Ex membro delle forze speciali, Luca Fois ha intrapreso l’impresa di scalare le 86 vette oltre i 3000 metri delle Dolomiti in un’unica progressione documentata, per una sfida fisica e mentale.
di Sara Canali

Una sfida personale che unisce l’aspetto umano a quello documentaristico: è questa l’avventura, e insieme l’impresa, che sta tentando Luca Fois, con l’obiettivo di scrivere una nuova pagina nella storia dell’alpinismo dolomitico. Dopo 20 anni nelle forze speciali, Luca si è posto l’obiettivo di salire tutte le 86 cime oltre i 3.000 metri delle Dolomiti in un unico push, un viaggio che rappresenterà il primo tentativo integralmente tracciato e destinato alla registrazione ufficiale come record, nel rispetto dei criteri di documentazione e continuità richiesti dal Guinness World Records. Oltre alla sfida fisica, l’idea è anche quella di raccogliere dati e racconti legati alle cime e al territorio. Fois affronterà le 86 cime con un piccolo team a rotazione, formato da ex commilitoni, alpinisti e amici: persone che, come lui, hanno vissuto un cambiamento e vogliono contribuire a qualcosa di collettivo. L’obiettivo è rimanere quanto più possibile in quota, concatenando le vette in successione e adattandosi con flessibilità alle condizioni, dormendo in rifugi, bivacchi o anche all’aperto, sempre nel pieno rispetto della montagna e dei suoi ritmi. Al suo fianco, o meglio, ai suoi piedi, ci saranno le scarpe di Asolo, che ha deciso di sposare l’impresa. Abbiamo intervistato Luca Fois in un giorno di pausa, causata dal maltempo durante il tentativo di ascesa alla Marmolada.
Ci racconti che progetto è “86 Dolomites”?
È un progetto con cui voglio raggiungere tutte le 86 cime delle Dolomiti superiori ai 3.000 metri nel minor tempo possibile. Ora sono alla quindicesima vetta conquistata (era mercoledì 9 luglio, ndr), anche se il meteo incerto di questa estate ci sta costringendo a cambiare i programmi in corsa. Altre persone prima di me le hanno conquistate tutte e 86, ma nessuno in one push, ovvero in un’unica stagione. Se le cime sono vicine, ovviamente, non torniamo a valle, ma le concateniamo il più possibile. Attualmente sono io a concludere tutte le cime, ma con me ci sono altri ragazzi che mi seguono come team logistico e mi accompagnano quando il grado supera il terzo, per questioni di cordata.

Come è nata questa idea?
Ho 40 anni e per 20 ho lavorato nelle forze armate. Sono stato congedato a causa di lesioni riportate e non volevo trovarmi a lavorare nell’ambito della sicurezza, nelle scorte o all’estero. Desideravo restare vicino alla famiglia. È stata mia moglie a spingermi a prendermi del tempo per fare qualcosa che mi piacesse davvero. Sono sempre stato un grande appassionato di montagna e di outdoor, quindi mi sono ritagliato una sfida. Sicuramente non facile, anche perché queste cime, per me, sono tutte una prima volta.

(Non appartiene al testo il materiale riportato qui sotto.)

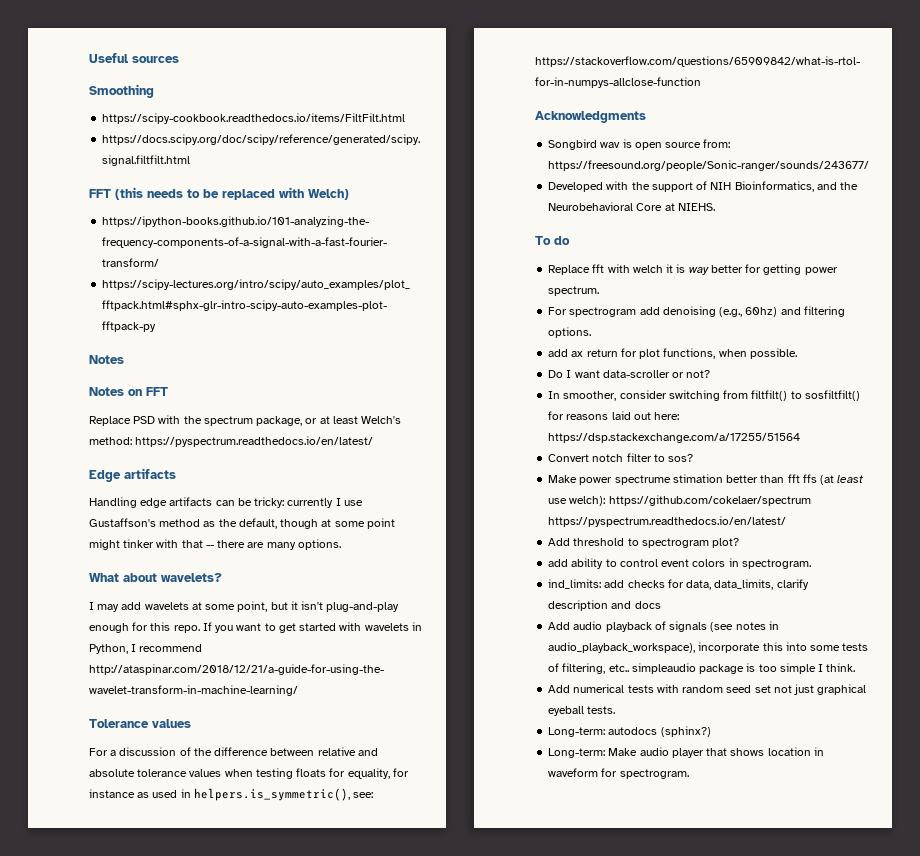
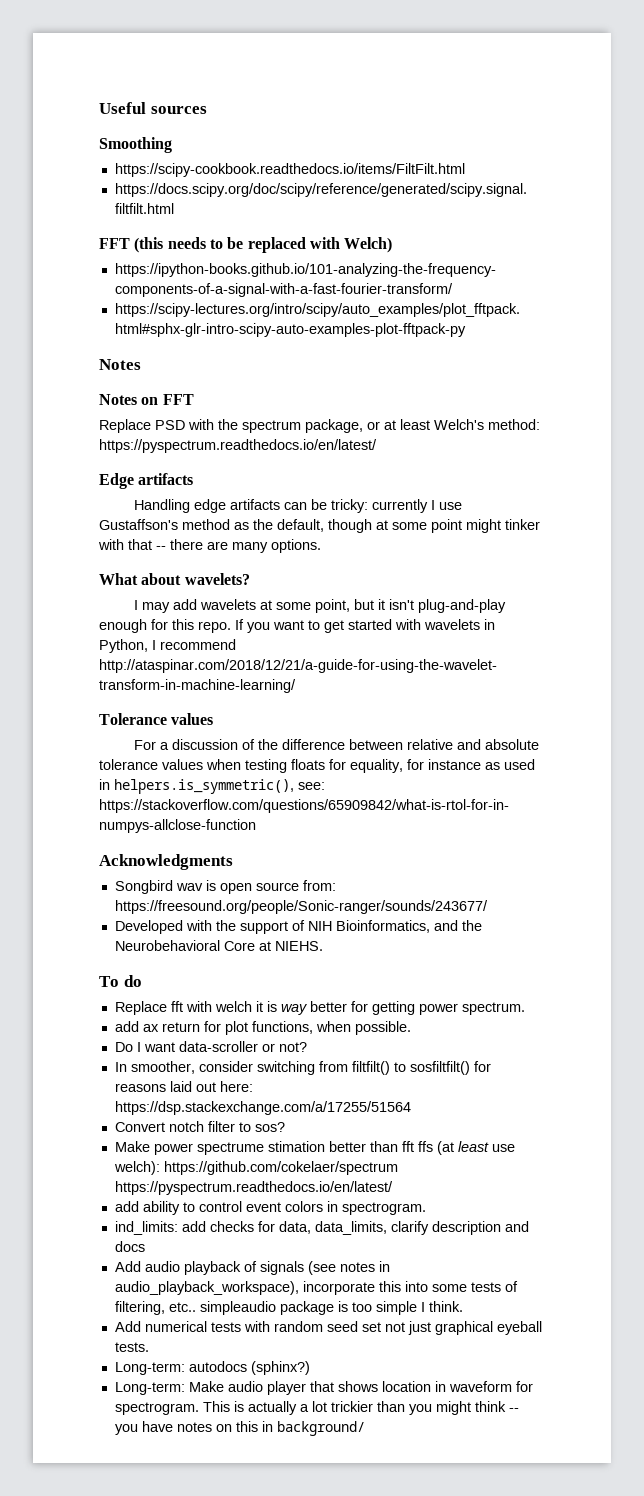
[548,306,845,317] [548,327,592,338] // For spectrogram add denoising (e.g., 60hz) and filtering options. -> (525, 1008) none
[548,538,740,548] // Add threshold to spectrogram plot? -> (393, 1188) none
(689, 774) none -> [202,1401,519,1415] [114,1421,365,1436] This is actually a lot trickier than you might think -- you have notes on this in background/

Quanto conta per te il raggiungimento dell’obiettivo Guinness?
Questa impresa resta un mio obiettivo personalissimo, per dimostrare a me stesso che tutto ciò che abbiamo pianificato e testato durante quest’anno e mezzo, ma anche gli allenamenti e gli sforzi, hanno avuto un senso. Che venga registrato, riconosciuto, accettato o meno, o che piaccia alle persone, mi interessa poco. Quello che mi gratifica è la comunità che abbiamo creato per fare tutto questo, i ragazzi che si danno il cambio per venire a supportarci, l’ambiente che ne è nato. Non siamo atleti, siamo appassionati che, per amicizia e per amore condiviso della montagna, stanno provando a fare qualcosa di importante, insieme.
Quanto misurate il rischio?
Esiste un’equazione precisa tra il valore della missione e il rischio del personale, e quest’ultimo prevale sempre: nessuna cima vale un infortunio. Non essendo Guide Alpine, appena abbiamo il sentore che qualcosa non va, non rischiamo. Ho dei figli a una moglie a casa che mi aspettano! E devo dire che stare lontani da loro, in fondo, è la parte più difficile di tutta la spedizione.